Not quite a raw diet, not kibble, The Honest Kitchen's dehydrated foods offer the convenience of a processed food with the benefits of whole foods. The dehydration process gently cooks the ingredients, retaining more nutrients than regular cooking or extrusion. You can feed most THK foods as a standalone complete diet or you can use it to supplement a raw diet, as a base mix for home-prepared food, or as a topper on kibble or canned food.

Orijen

Designed to be biologically appropriate, Orijen kibble is made with 80 percent meat and 20 percent fruits and vegetables. Since dogs do not have a nutritional requirement for grains, all Orijen foods are grain-free. Orijen, based in Alberta, Canada, says its ingredients are locally sourced, arrive fresh daily for processing and are deemed fit for human consumption by the Canadian government.

Natura Evo

The Natura Pet Company's Evo diet, the first grain-free kibble on the market, remains one of the top-rated foods for dogs. With whole meats or meat meals in the first several ingredients, along with whole eggs and whole fruits and vegetables, Evo recognizes the dog's status as a carnivore yet provides a convenient food for dog owners.

Nature's Variety Instinct

Instinct foods, made by Nature's Variety, are free of grains, gluten and potatoes, and contain about 70 percent animal ingredients and 30 percent fruits and vegetables.
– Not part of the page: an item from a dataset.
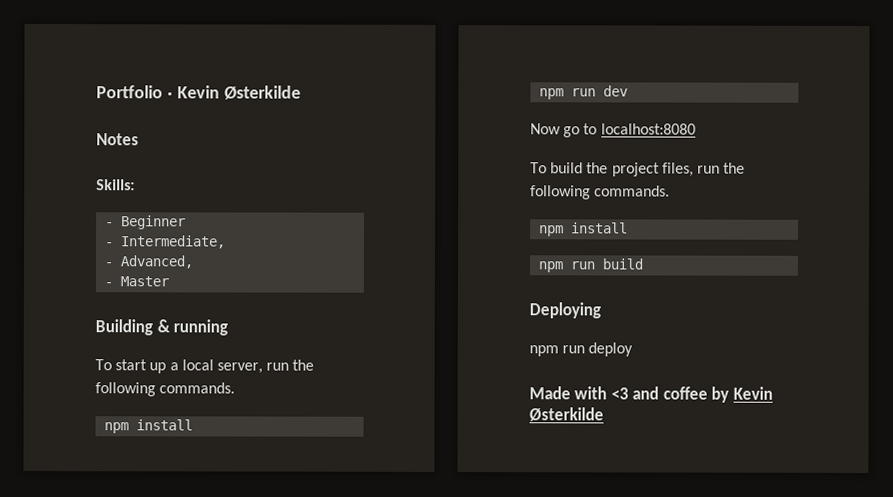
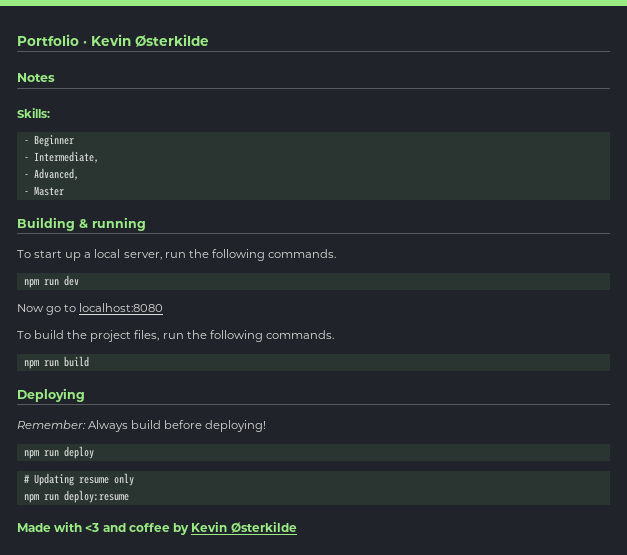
[104,419,194,434] // npm install -> (336, 253) none
[539,222,629,237] // npm install -> (334, 334) none
[529,342,634,357] npm run deploy -> [17,420,267,432] [23,446,94,459] [23,473,134,486] [23,490,129,503] Remember: Always build before deploying! // npm run deploy // # Updating resume only // npm run deploy:resume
Meat ingredients are in meal form, which means the water is removed before processing; this lends accuracy to the ingredient listing on the label, as whole meats weigh less, and thus comprise less of the total food, when the water is processed out. The line includes Limited Ingredient Diets -- one protein and one starch -- for dogs with allergies or sensitive stomachs. Instinct also offers frozen and freeze-dried raw foods.

Petcurean Go! Fit + Free

Another Canadian-made pet food, Go! Fit + Free kibble contains meat proteins as its six main ingredients. They're wholly grain-free. A wide variety of fruits and vegetables, herbs, essential fatty acids and additional proteins round out the formula, as well as supplemental vitamins and minerals. For dogs with food allergies or sensitivities, Go! includes the Sensitivity + Shine product line. The Go! line is a product of the Petcurean Pet Nutrition company.

Wellness Core

Long a leader in quality kibble, The Wellness brand makes a Core diet that marks the line's leap into the grain-free market. Whole meats and meat meals lead the ingredient lists, with a variety of whole fruits and vegetables following. The Ocean recipe is fish-based as a choice for dogs that have issues with poultry and other meats. Wellness does not recommend feeding Core foods to puppies under 1 year of age.

Taste of the Wild

Taste of the Wild grain-free kibbles use novel roasted meats such as bison, venison, quail and duck. These meats are both an alternative for dogs with food allergies and a way to better mimic what a dog might eat in the wild. Puppy formulas provide appropriate levels of protein and fat for growth and development.

Blue Buffalo

The Blue Buffalo company offers several grain-free kibble lines. Freedom is a moderate-protein kibble based on chicken, with whole fruits and vegetables. Wilderness foods offer chicken, salmon or duck formulas and are higher in protein. Blue Basics is a limited-ingredient line for allergic or ingredient-sensitive dogs.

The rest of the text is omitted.